Literasi Kita: Antara Proyek Seremonial dan Transformasi Kultural
Opini Dr. H. Usman Lonta, Mantan Anggta DPRD Sulsel - dilaporkan M. Yahya Patta

Pendahuluan
Literasi merupakan fondasi pembangunan manusia. Negara-negara dengan indeks literasi tinggi biasanya memiliki indeks pembangunan manusia yang lebih baik, ekonomi lebih kompetitif, dan masyarakat lebih partisipatif dalam demokrasi. Namun, realitas Indonesia masih memprihatinkan. Berdasarkan hasil Programme for International Student Assessment (PISA) 2022, Indonesia menempati peringkat ke-70 dari 80 negara dalam literasi membaca, dengan skor 359 poin—turun dari 371 pada 2018. Ironisnya, meskipun peringkat meningkat beberapa posisi, hal itu bukan karena kemampuan kita melonjak, melainkan karena negara lain mengalami penurunan lebih besar. Hal ini menimbulkan pertanyaan: mengapa berbagai program literasi pemerintah belum menghasilkan perubahan signifikan? Apakah sekadar menjadi proyek tahunan tanpa dampak substantif?
Sejak 2016, pemerintah meluncurkan Gerakan Literasi Nasional (GLN) yang mencakup literasi baca-tulis, numerasi, sains, digital, finansial, hingga kewargaan. Di sekolah, ada Gerakan Literasi Sekolah (GLS) dengan kebiasaan membaca 15 menit sebelum pelajaran. Selain itu, program distribusi buku bermutu digencarkan. Misalnya, Merdeka Belajar Episode 23 (2022) mendistribusikan lebih dari 15 juta buku ke PAUD dan SD di daerah tertinggal. Perpustakaan Nasional juga menargetkan 10.000 perpustakaan desa/Taman Baca Masyarakat (TBM) sebagai pusat literasi masyarakat. Kurikulum Merdeka menempatkan literasi sebagai kompetensi inti, sementara ujian nasional diganti dengan Asesmen Kompetensi Minimum (AKM) untuk mengukur literasi membaca dan numerasi.
Melihat program yang sangat masif, sebagaimana pelaksanaan program literasi tersebut di atas, implementasinya sering menghadapi kendala serius, di antaranya:
1. Orientasi output, bukan outcome. Keberhasilan program lebih banyak diukur dari jumlah buku yang dicetak atau perpustakaan yang dibangun, bukan dari apakah anak-anak betul-betul membaca, memahami, dan menikmati bacaan.
2. Budaya membaca belum tumbuh. Program seperti membaca 15 menit sebelum pelajaran sering menjadi rutinitas administratif. Anak membaca karena diwajibkan, bukan karena minat. Hal ini memperkuat kesan “gugur kewajiban” tanpa penginternalisasian nilai literasi.

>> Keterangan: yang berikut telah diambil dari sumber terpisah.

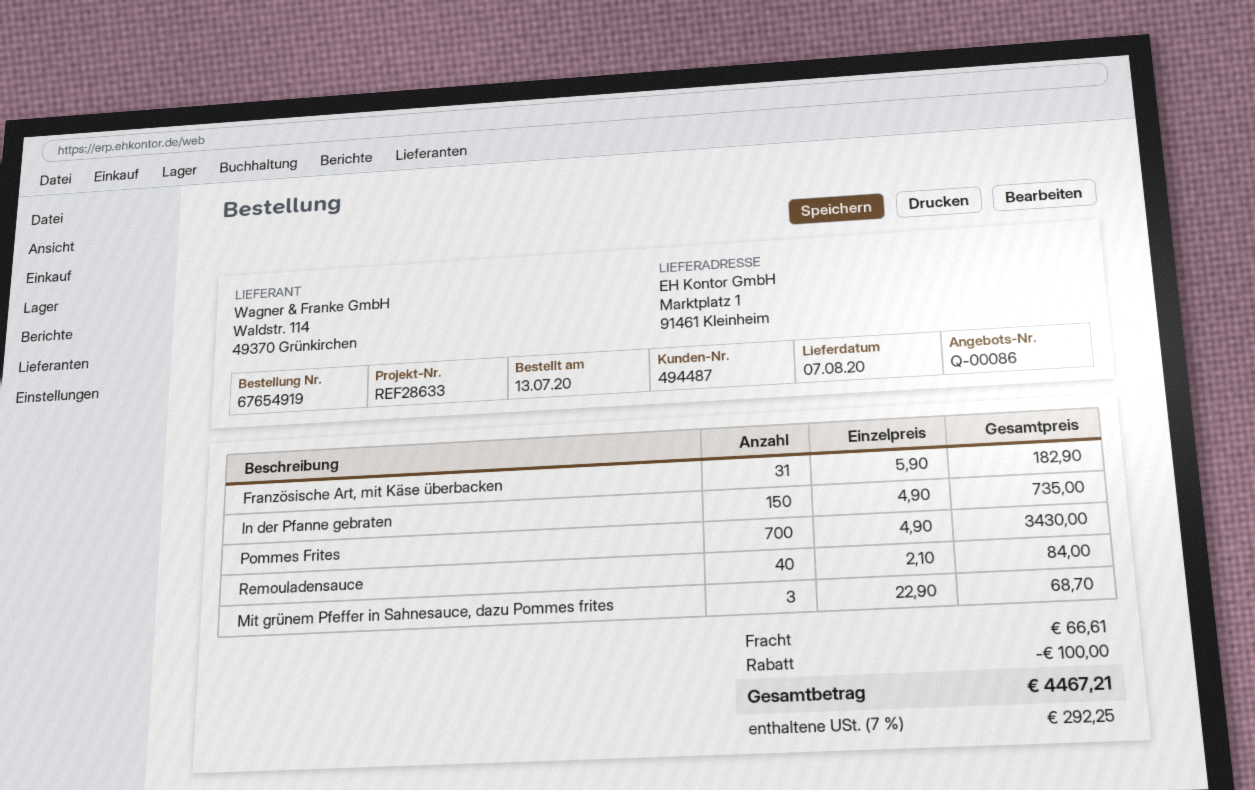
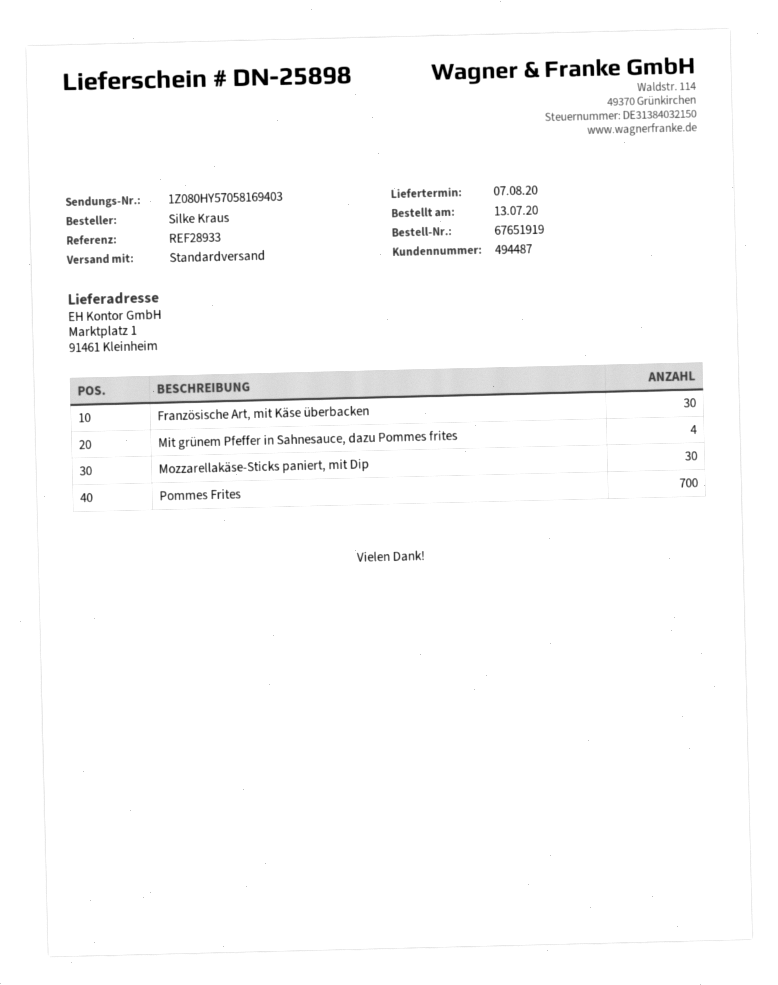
order number: 67654919 -> 67651919
reference: REF28633 -> REF28933
Französische Art, mit Käse überbacken: 31 -> 30
In der Pfanne gebraten: 150 -> none
Remouladensauce: 40 -> none
Mit grünem Pfeffer in Sahnesauce, dazu Pommes frites: 3 -> 4
Mozzarellakäse-Sticks paniert, mit Dip: none -> 30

3. Kesenjangan akses dan kualitas. Buku bermutu memang didistribusikan, tetapi tidak jarang berhenti di gudang sekolah atau tidak relevan dengan konteks lokal. Sementara itu, perpustakaan desa kerap minim pengelola dan jarang buka.
4. Keterbatasan kapasitas guru. Banyak guru masih mengajar dengan pola hafalan, sehingga literasi kritis sulit tumbuh. Tanpa guru yang melek literasi, buku dan fasilitas hanyalah benda mati.
Naiknya peringkat Indonesia dalam PISA 2022 lebih disebabkan “faktor eksternal”—negara lain turun lebih jauh—daripada peningkatan substantif. Dengan skor literasi 359 (jauh di bawah rata-rata OECD 476), kita masih berada di papan bawah dunia.
Artinya, meski ada gerakan dan klaim peningkatan indeks literasi, Indonesia belum meninggalkan zona krisis literasi. Jika negara lain bergerak lebih cepat, maka kita hanya akan terus “jalan di tempat”.
Berdasarkan hasil analisis dan evaluasi kebijakan literasi selama ini, seperti uraian tersebut di atas, agar literasi tidak hanya berhenti sebagai proyek seremonial, ada beberapa rekomendasi:
1. Fokus pada outcome, bukan sekadar output. Ukur dampak program dari peningkatan keterampilan membaca kritis, minat baca, dan partisipasi literasi digital.
2. Relevansi lokal. Buku yang didistribusikan harus sesuai dengan konteks budaya dan bahasa daerah agar anak merasa dekat dengan bacaan.
3. Pemberdayaan guru dan keluarga. Guru perlu pelatihan literasi, sementara keluarga harus dilibatkan dalam membangun kebiasaan membaca anak.